Introduction to the diagnosis and treatment of pneumonia

  As we are now in winter, the number of patients with respiratory tract infections is gradually increasing due to the cold climate, and therefore the number of patients asking about the diagnosis and treatment of pneumonia is also increasing, we would like to discuss the diagnosis and treatment of this common disease.  Pneumonia is divided into community-acquired pneumonia and hospital-acquired pneumonia, depending on the mode of acquisition.
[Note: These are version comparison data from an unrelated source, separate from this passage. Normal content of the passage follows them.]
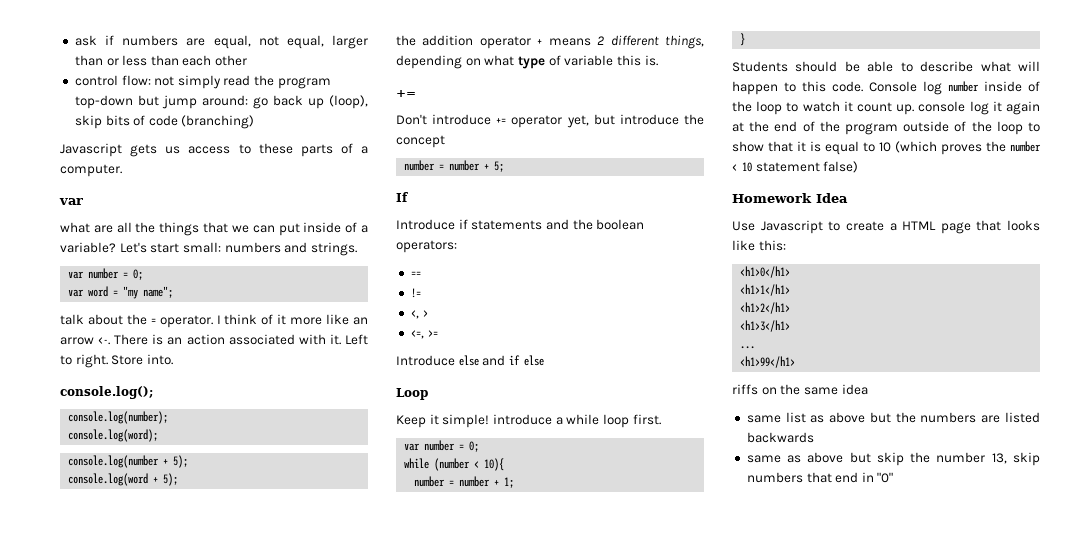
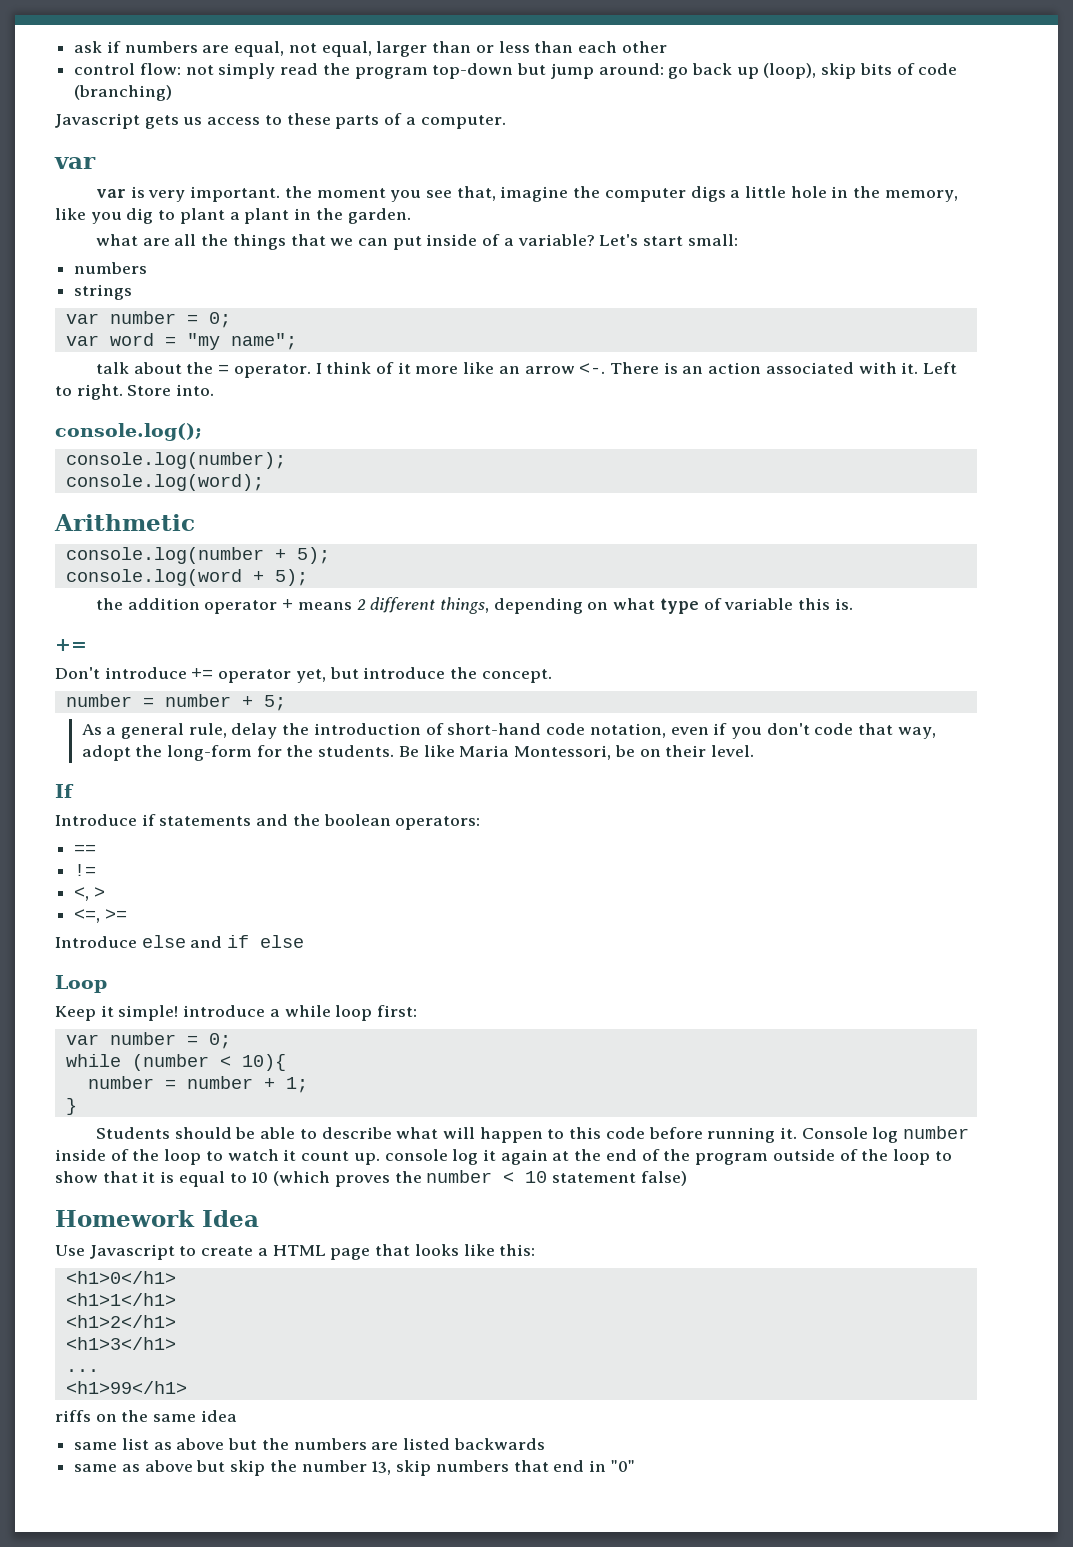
+ var is very important. the moment you see that, imagine the computer digs a little hole in the memory, like you dig to plant a plant in the garden.
- Let's start small: numbers and strings.
+ Let's start small:
+ numbers
+ strings
+ Arithmetic
- Don't introduce += operator yet, but introduce the concept
+ Don't introduce += operator yet, but introduce the concept.
+ As a general rule, delay the introduction of short-hand code notation, even if you don't code that way, adopt the long-form for the students. Be like Maria Montessori, be on their level.
- Keep it simple! introduce a while loop first.
+ Keep it simple! introduce a while loop first:
- Students should be able to describe what will happen to this code.
+ Students should be able to describe what will happen to this code before running it.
Community-acquired pneumonia (CAP) is more common in the general population and refers to infectious inflammation of the lung parenchyma (including the alveolar wall, or interstitial lung in the broad sense) that occurs outside the hospital, including pneumonia that develops within an average incubation period after hospital admission due to a pathogenic infection with a definite incubation period.  The diagnostic criteria are: 1. new onset of cough, sputum, or aggravation of existing respiratory symptoms with purulent sputum; with or without chest pain; 2. fever; 3. pulmonary solid signs and/or wet oral rales.  4, WBC > 10 × 10 9/L or < 4 × 10 9/L with or without leftward nuclear shift; 5, chest X-ray showing lamellar or patchy infiltrative shadows or interstitial changes, with or without pleural effusion. The clinical diagnosis can be established if any of the above items 1 to 4 plus item 5, and other lung diseases such as tuberculosis and lung tumor are excluded.  According to the epidemiological survey, the current pathogenic spectrum of CAP: 1, firstly, bacterial infections, mainly Streptococcus pneumoniae (20-60%), the rest are Haemophilus influenzae, Klebsiella pneumoniae, etc.; 2, followed by atypical pathogens, mainly Mycoplasma pneumoniae (20-30%), Chlamydia pneumoniae, Legionella pneumophila, etc.; 3, multiple infections, i.e. mixed infections of bacteria, viruses or Mycoplasma pneumoniae, etc. infections.  Treatment is mainly based on pathogenesis to give targeted treatment, but most patients in the outpatient clinic or admission without a clear pathogenic basis, we often still give empirical treatment first, and advocate the use of antibiotics in combination, commonly used drugs are azithromycin + cefuroxime sodium or ceftriaxone sodium, fluoroquinolones alone or + one or two generations of cephalosporins, clindamycin + two or three major cephalosporins, etc., severe pneumonia is not in this Discuss.